Note: These songs also can be played on Wii and Xbox 360.

===Just Dance Unlimited===
Just Dance Unlimited is a subscription-based service for accessing a streaming library of songs, including new exclusives and songs from previous Just Dance games. As with all previous releases to include Unlimited, the feature is only supported on eighth-generation consoles. As of the release of 2019, all future songs added to the service will be exclusive to it.

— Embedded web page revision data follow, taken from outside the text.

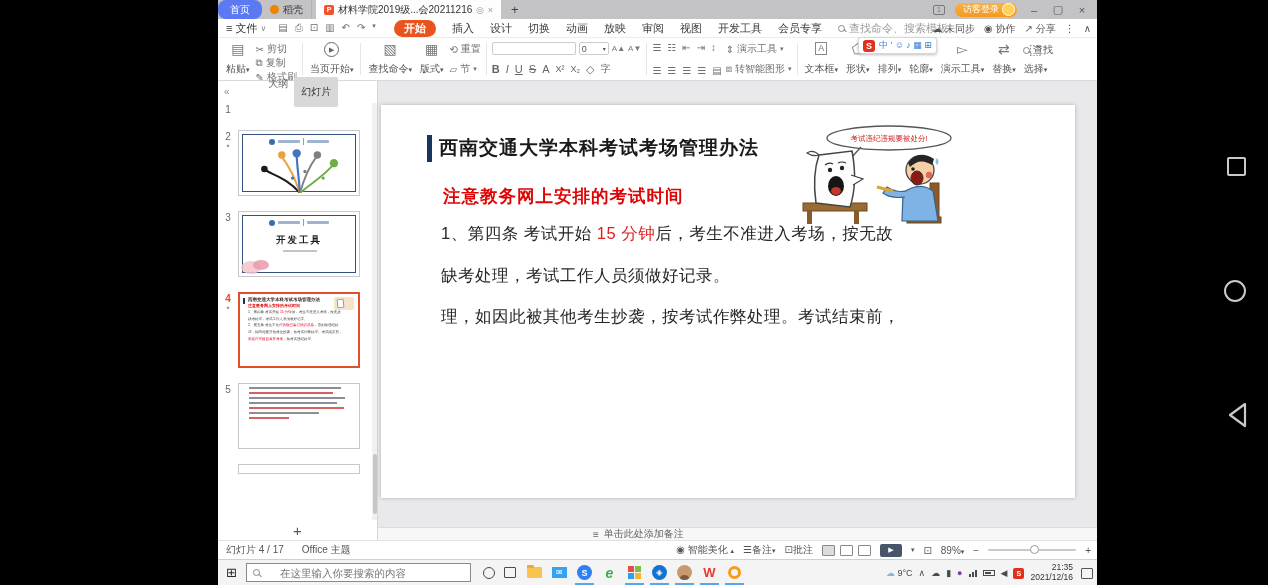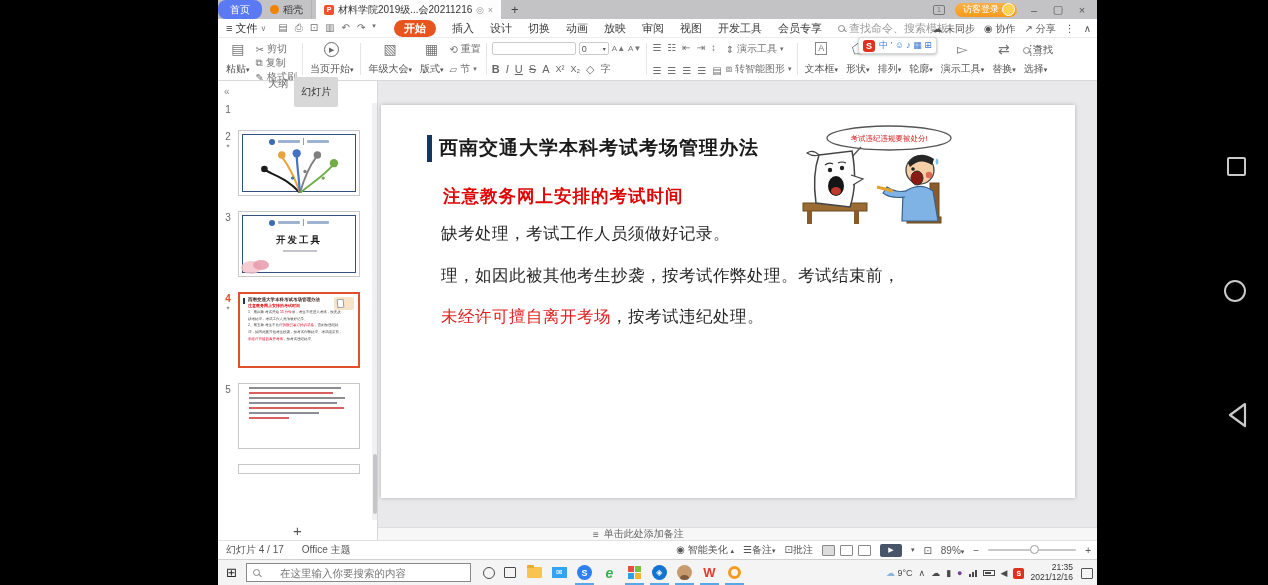"年级大会" span { text: 年级大会 -> 查找命令 }
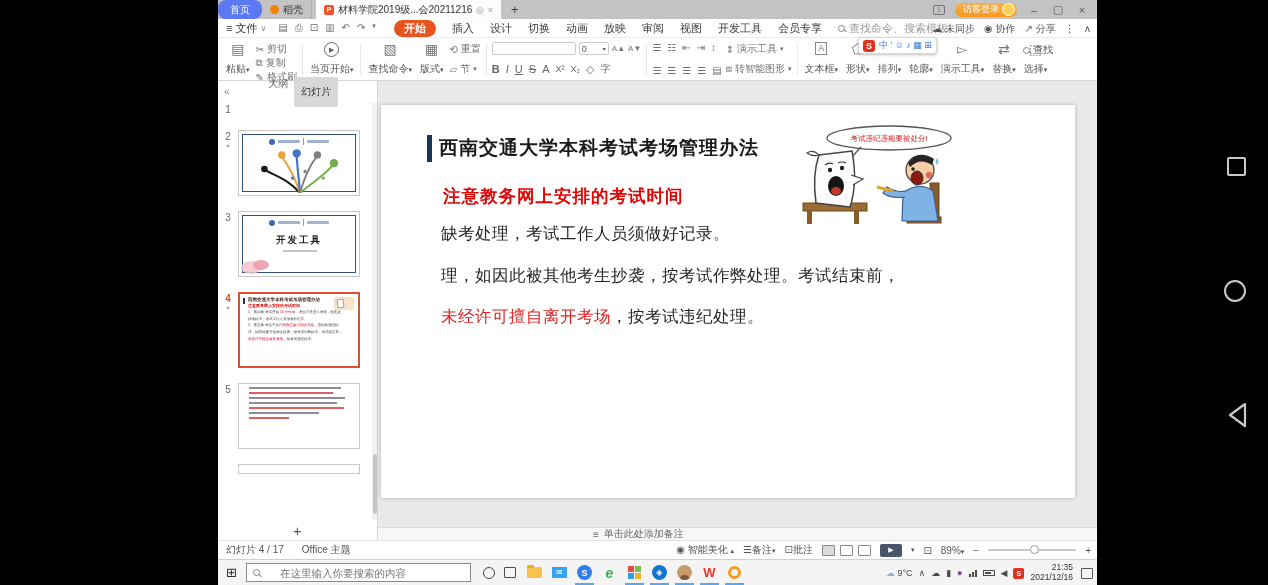"1、第四条 考试开始 15 分钟后，考生不准进入考场，按无故" p { html: none -> <p><span>1、第四条 考试开始 </span><span>15 分钟</span><span>后，考生不准进入考场，按无故</span></p> }
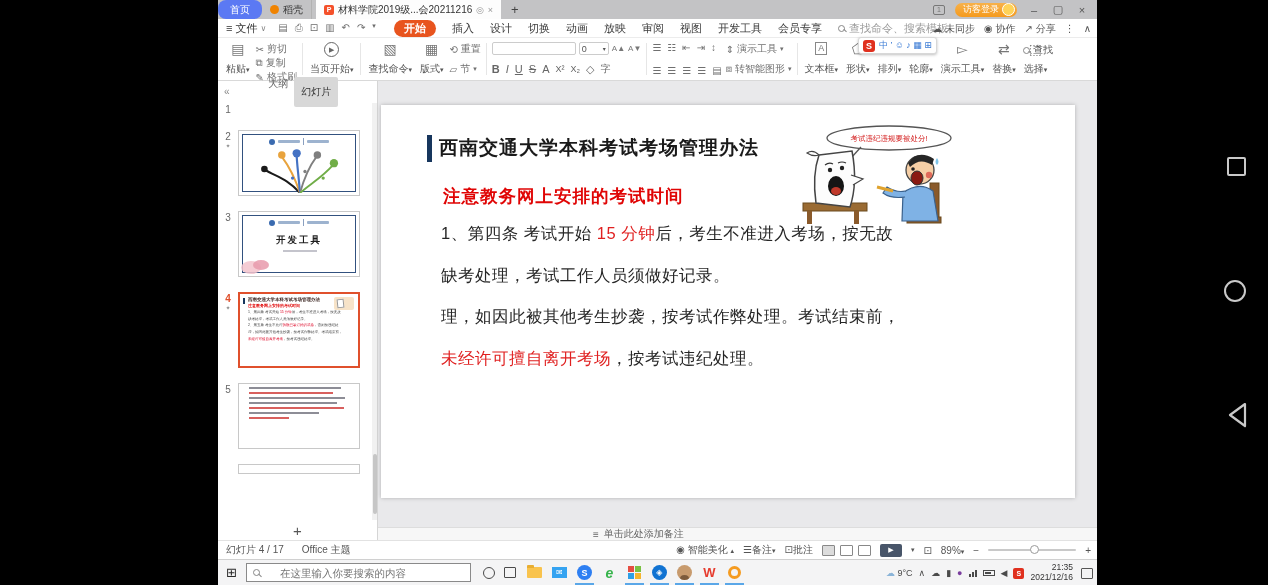"未经许可擅自离开考场，按考试违纪处理。" p { html: <p><span>未经许可擅自离开考场</span><span>，按考试违纪处理。</span></p> -> none }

Songs exclusive to Just Dance Unlimited include:

| Song | Artist | Year | Release date |
|---|---|---|---|
| "There Is Nothing Better In The World" | Oleg Anofriyev | 1969 | October 22, 2018 (Russia) December 20, 2018 (Worldwide) |
| "Hala Bel Khamis" | Maan Barghouth | 2018 | October 22, 2018 (Middle East) December 20, 2018 (Worldwide) |
| "On Ne Porte Pas De Sous-Vêtements" | McFly & Carlito | 2018 | October 22, 2018 (France) December 20, 2018 (Worldwide) |
| "Done For Me" | Charlie Puth featuring Kehlani | 2018 | December 20, 2018 |
| "Karaoke Forever – Future Underworld Mix" | Alan Tam | 1990 | February 5, 2019 |
| "Leg Song" | Lulu | 2016 | February 5, 2019 |
| "Medicina" | Anitta | 2018 | March 7, 2019 (Classic) June 27, 2019 (Alternate) |
| "Lush Life" | Zara Larsson | 2015 | March 14, 2019 |
| "Criminal" | Natti Natasha and Ozuna | 2017 | March 21, 2019 |
| "Jump" | Major Lazer featuring Busy Signal | 2017 | July 4, 2019 |
| "Peanut Butter Jelly" | Galantis | 2015 | July 11, 2019 |
| "You Don't Know Me" | Jax Jones featuring Raye | 2016 | October 24, 2019 |
| "Boys" | Lizzo | 2018 | October 31, 2019 |
| "Mayores" | Becky G featuring Bad Bunny | 2017 | November 7, 2019 |

== Reception ==
Nintendo Life gave Just Dance 2019 a 7 out of 10, noting that its stripped-down experience was "a strange shift to behold, suggesting that the game is trying to adapt to a new Spotify-using, social media-loving, older teen audience, or maybe growing up alongside those who have supported it from the beginning", and also acknowledged Ubisoft's continued emphasis on pushing its subscription-based offerings for the franchise, as well as performance issues and the removal of Just Dance Controller app support on the Nintendo Switch version.

The game won the award for "Favorite Video Game" at the 2019 Kids' Choice Awards, and was nominated for "People's Choice" at the Italian Video Game Awards.